How to Identify Internalised Ableism through Common Phrases and Self Talk
Internalised ableism often manifests as beliefs, schemas and common phrases. @a_spoonful_of_pain has shared some you can read in the picture or I have listed them below:
- “I shouldn’t use a wheelchair because I can walk”
- “I can’t be disabled because I can do things others’ can’t”
- “I’m not trying hard enough to get better”
- “I’m faking it”
- “I’m useless”
- “I’m a burden”
- “Other people are far worse off than me”
- “No one will love me because I’m disabled”
- “It’s my fault I’m feeling like this”
- “I shouldn’t ask for accomodations”
The Question: What do you do?
What do you do? (i.e. for work or study etc.). It’s a quick, natural question which helps us understand what a person does and what they might be like but it is an incredibly ableist question which fuels assumptions.

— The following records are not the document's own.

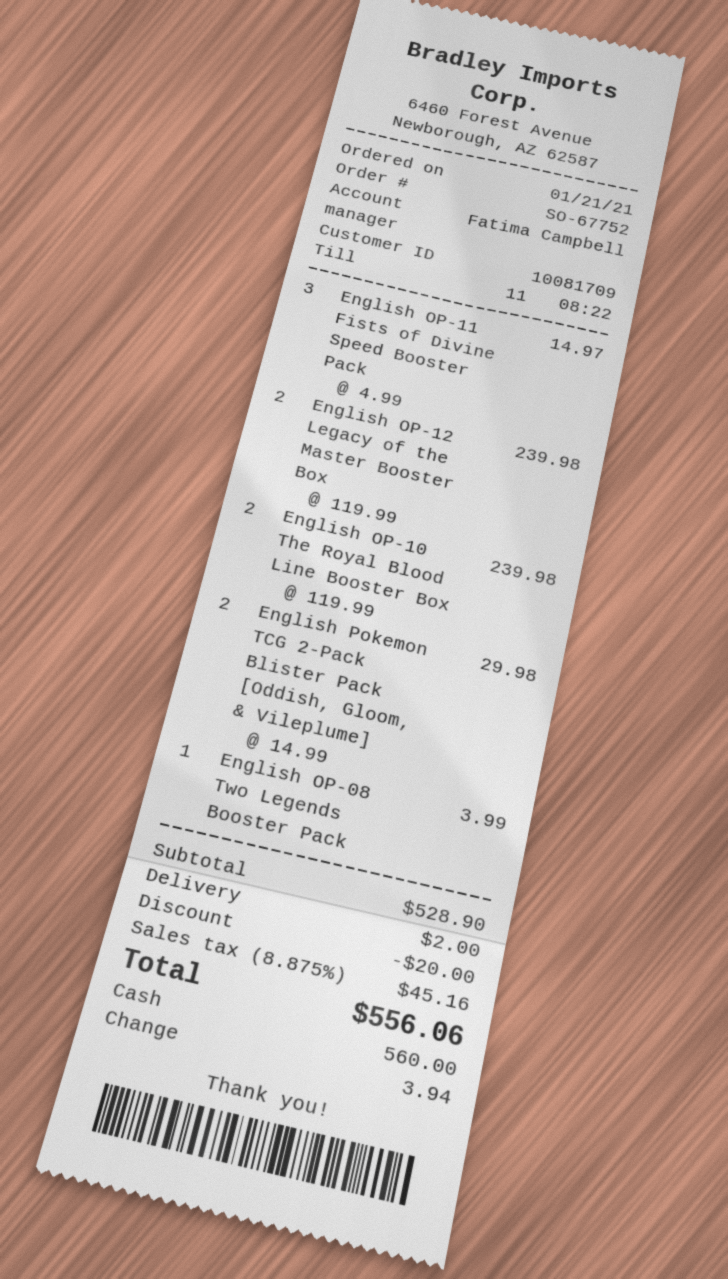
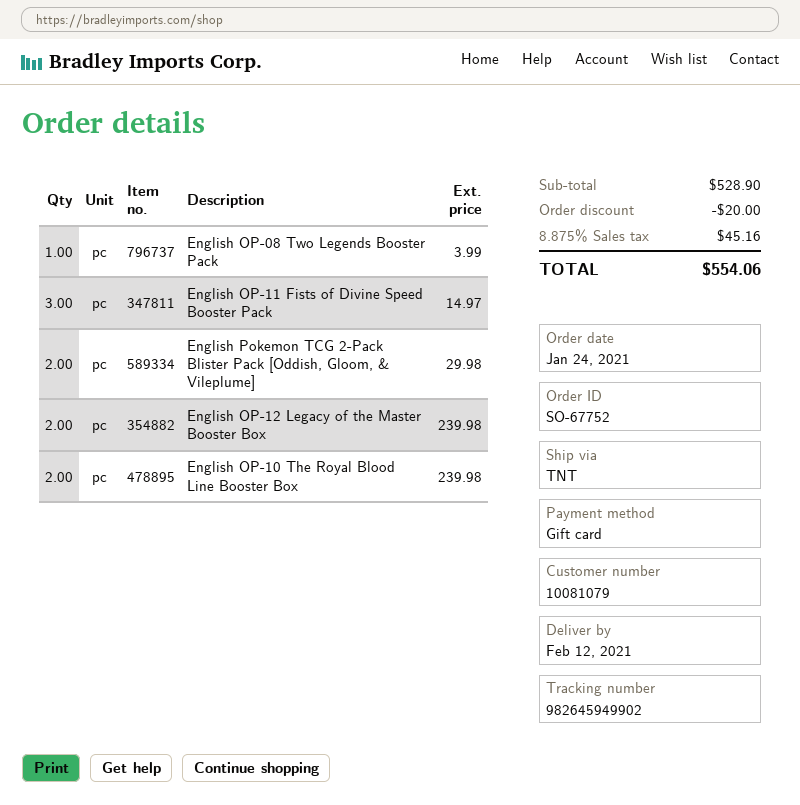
order date: 2021-01-21 -> 2021-01-24
customer number: 10081709 -> 10081079
payment method: cash -> gift card
shipping: 2.00 -> none
total: 556.06 -> 554.06

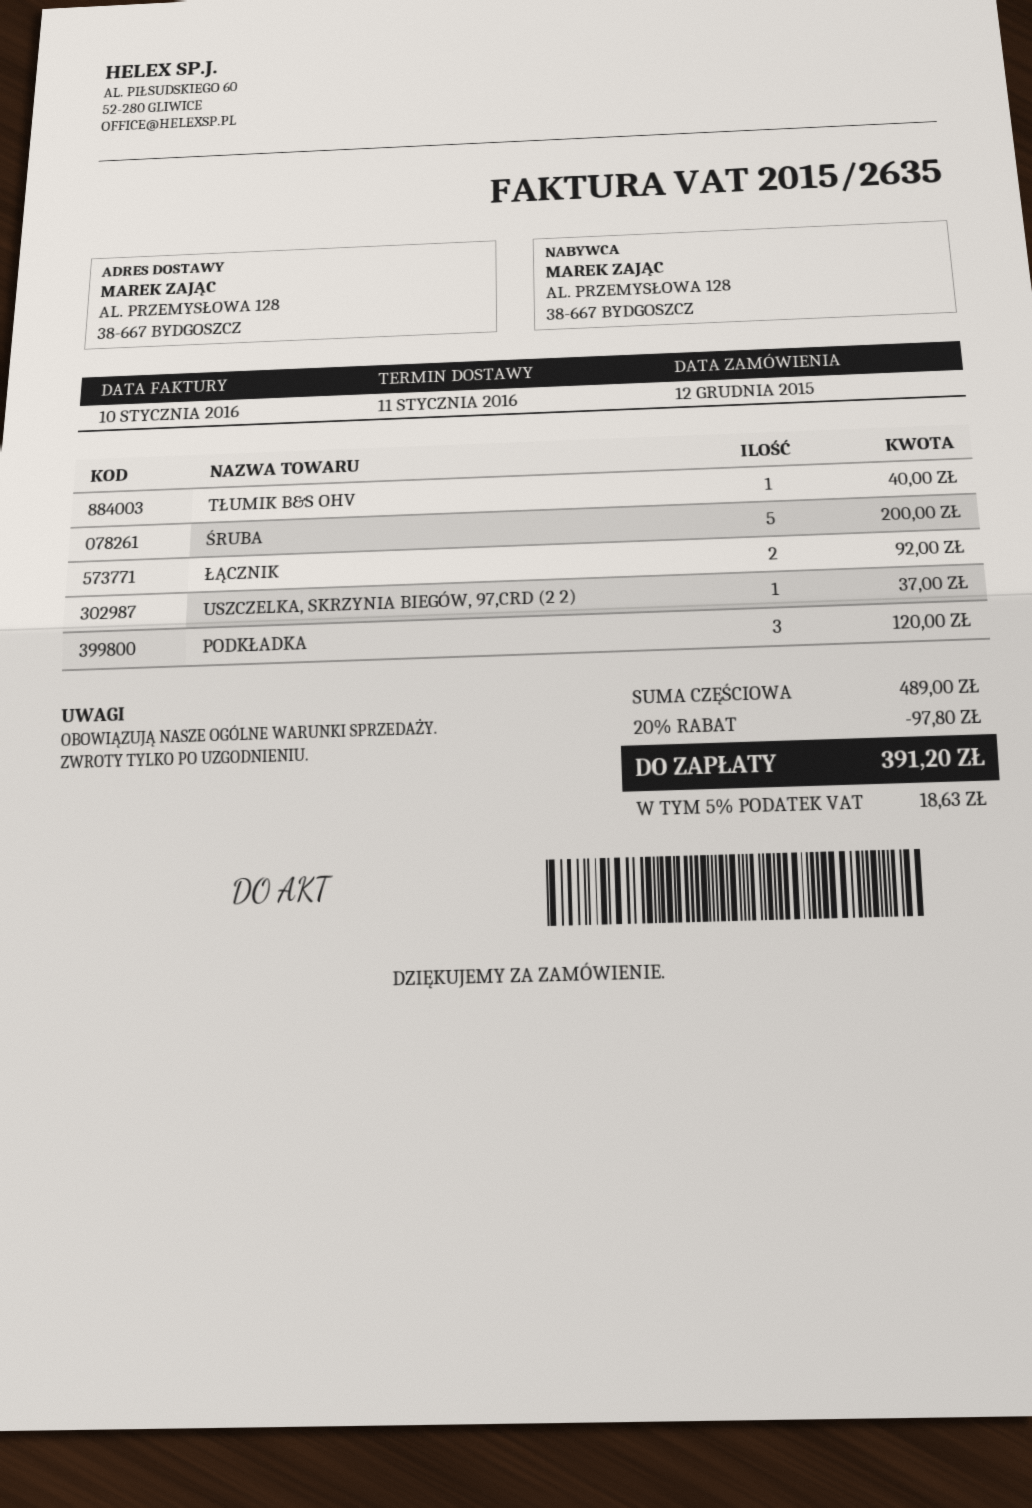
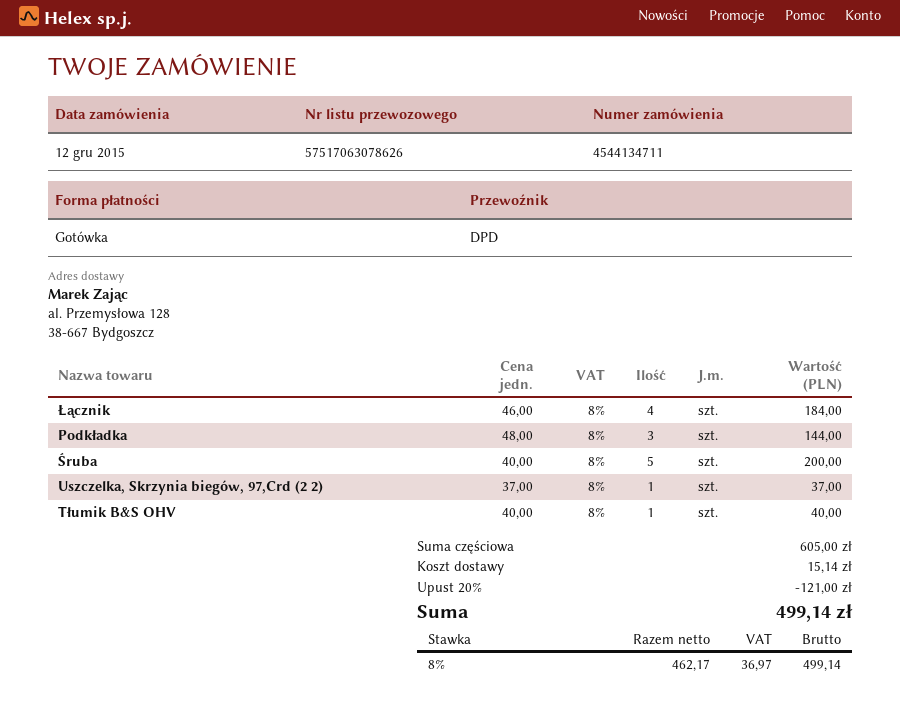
ŁĄCZNIK: 2 for 92.00 -> 4 for 184.00
PODKŁADKA: 3 for 120.00 -> 3 for 144.00
subtotal: 489.00 -> 605.00
discount: 20% = 97.80 -> 20% = 121.00
shipping: none -> 15.14
tax: 5% = 18.63 -> 8% = 36.97
total: 391.20 -> 499.14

I have been asked this question all my life and began to ask others this too. Society places value and engrains our identities in ‘what we do’ – as if what we do is who we are. Although I asked this question because it was ‘the norm’ I never truly believed it was a productive question. A person should not be judged by stereotypes and assumptions that may come along with certain job titles or academic work.
I am trying to ask some new questions instead: what do you do for fun? Or what brings you joy? I feel these questions give us far more insight into people’s souls, lives and passions and help build better connections — and what could be better than that?
I hope by sharing an article on these topics we can spread awareness and give power back to those struggling with asking for help.
Take away points:
- Become aware of ableism both in society and yourself, it is only with awareness that we can question and change ourselves and our reactions.
- I want to encourage other people living with disabilities to not feel ashamed when asking for help and support they deserve – this is something I personally grapple with to this day.
- Receiving support is not a sign of weakness or personal failure, it is the system that has weaknesses due to its inequitable set up. We are not weak, in fact, people living with disabilities are by far the strongest people I know – living and working in a system not designed for us.
- You are not defined by what you do. Your worth is not related to your productivity or output.